A bill of materials is the single most important data structure in manufacturing. Every MRP calculation, every production order, every purchase requisition, and every cost estimate traces back to the BOM. If your BOMs are accurate, your planning engine has a solid foundation. If they are wrong, every downstream process suffers. In this guide, we cover everything manufacturers need to know about BOMs: types, structures, management best practices, and how BOMs drive material requirements planning.

What Is a Bill of Materials?

A bill of materials is a structured, hierarchical list of every raw material, component, sub-assembly, and part required to manufacture one unit of a finished product. It serves as the product's recipe, defining:

  • What goes into the product (part numbers and descriptions)
  • How many of each item (quantities per assembly)
  • How they relate to each other (parent-child hierarchy)
  • At what level they are assembled (BOM levels)
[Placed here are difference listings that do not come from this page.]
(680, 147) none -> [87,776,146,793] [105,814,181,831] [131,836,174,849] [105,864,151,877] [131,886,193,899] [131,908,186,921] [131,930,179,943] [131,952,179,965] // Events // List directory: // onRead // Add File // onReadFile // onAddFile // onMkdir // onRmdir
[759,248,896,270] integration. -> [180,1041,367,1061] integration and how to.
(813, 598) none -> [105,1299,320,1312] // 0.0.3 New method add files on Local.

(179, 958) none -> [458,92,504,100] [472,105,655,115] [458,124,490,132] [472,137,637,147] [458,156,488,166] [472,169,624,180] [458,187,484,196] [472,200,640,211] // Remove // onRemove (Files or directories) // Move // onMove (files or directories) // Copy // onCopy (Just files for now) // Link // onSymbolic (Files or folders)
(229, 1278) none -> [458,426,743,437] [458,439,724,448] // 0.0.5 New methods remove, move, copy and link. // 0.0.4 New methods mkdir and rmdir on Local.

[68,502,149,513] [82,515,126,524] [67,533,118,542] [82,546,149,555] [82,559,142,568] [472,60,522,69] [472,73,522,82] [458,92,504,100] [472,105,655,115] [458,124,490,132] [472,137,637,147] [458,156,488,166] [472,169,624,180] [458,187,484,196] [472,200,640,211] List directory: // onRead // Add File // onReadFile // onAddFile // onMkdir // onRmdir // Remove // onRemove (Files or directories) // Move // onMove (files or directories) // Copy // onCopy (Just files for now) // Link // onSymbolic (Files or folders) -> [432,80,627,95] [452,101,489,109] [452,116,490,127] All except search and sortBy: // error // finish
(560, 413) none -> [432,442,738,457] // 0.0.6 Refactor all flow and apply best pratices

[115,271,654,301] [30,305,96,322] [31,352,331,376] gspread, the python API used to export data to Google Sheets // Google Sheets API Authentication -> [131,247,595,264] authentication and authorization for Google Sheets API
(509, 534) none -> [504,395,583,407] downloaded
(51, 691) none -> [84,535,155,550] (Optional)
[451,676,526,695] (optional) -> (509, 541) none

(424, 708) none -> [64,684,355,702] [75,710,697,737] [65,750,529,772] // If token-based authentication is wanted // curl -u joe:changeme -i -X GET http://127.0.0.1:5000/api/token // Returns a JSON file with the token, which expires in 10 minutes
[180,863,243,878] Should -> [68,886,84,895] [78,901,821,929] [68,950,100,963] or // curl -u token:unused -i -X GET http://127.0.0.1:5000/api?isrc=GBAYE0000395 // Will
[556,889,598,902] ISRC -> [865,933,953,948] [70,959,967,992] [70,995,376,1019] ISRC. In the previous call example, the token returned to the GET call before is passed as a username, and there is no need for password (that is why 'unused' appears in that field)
Beyond manufacturing, BOMs are used by purchasing for procurement, by engineering for design management, by cost accounting for product costing, and by service departments for spare parts identification.

Types of Bills of Materials

Different manufacturing scenarios call for different BOM types. Understanding which type fits your operation is critical for effective MRP planning.

Engineering BOM (EBOM)

Created by the design engineering team, the EBOM defines the product as designed. It reflects the engineering structure, which may group components differently than the way the product is actually built.

Manufacturing BOM (MBOM)

The MBOM reflects how the product is actually built on the shop floor. It may differ from the EBOM because manufacturing may use different assembly sequences, substitute materials, or add consumables that engineering does not track.

Sales BOM

Used for configurable products, the sales BOM defines product options and features that customers can select. The configurator then generates the appropriate MBOM based on the customer's choices.

Phantom BOM

A phantom (or transient) BOM represents a sub-assembly that is not stocked as a separate item. MRP "blows through" phantom levels and plans the components directly. This is useful for sub-assemblies that are built and immediately consumed in the next production step without going to inventory.

Planning BOM

Used when a finished product has multiple variants, the planning BOM assigns percentage breakdowns to different options. If Product A comes in three colors and historically 50% sell in blue, 30% in red, and 20% in black, the planning BOM reflects these ratios for forecasting.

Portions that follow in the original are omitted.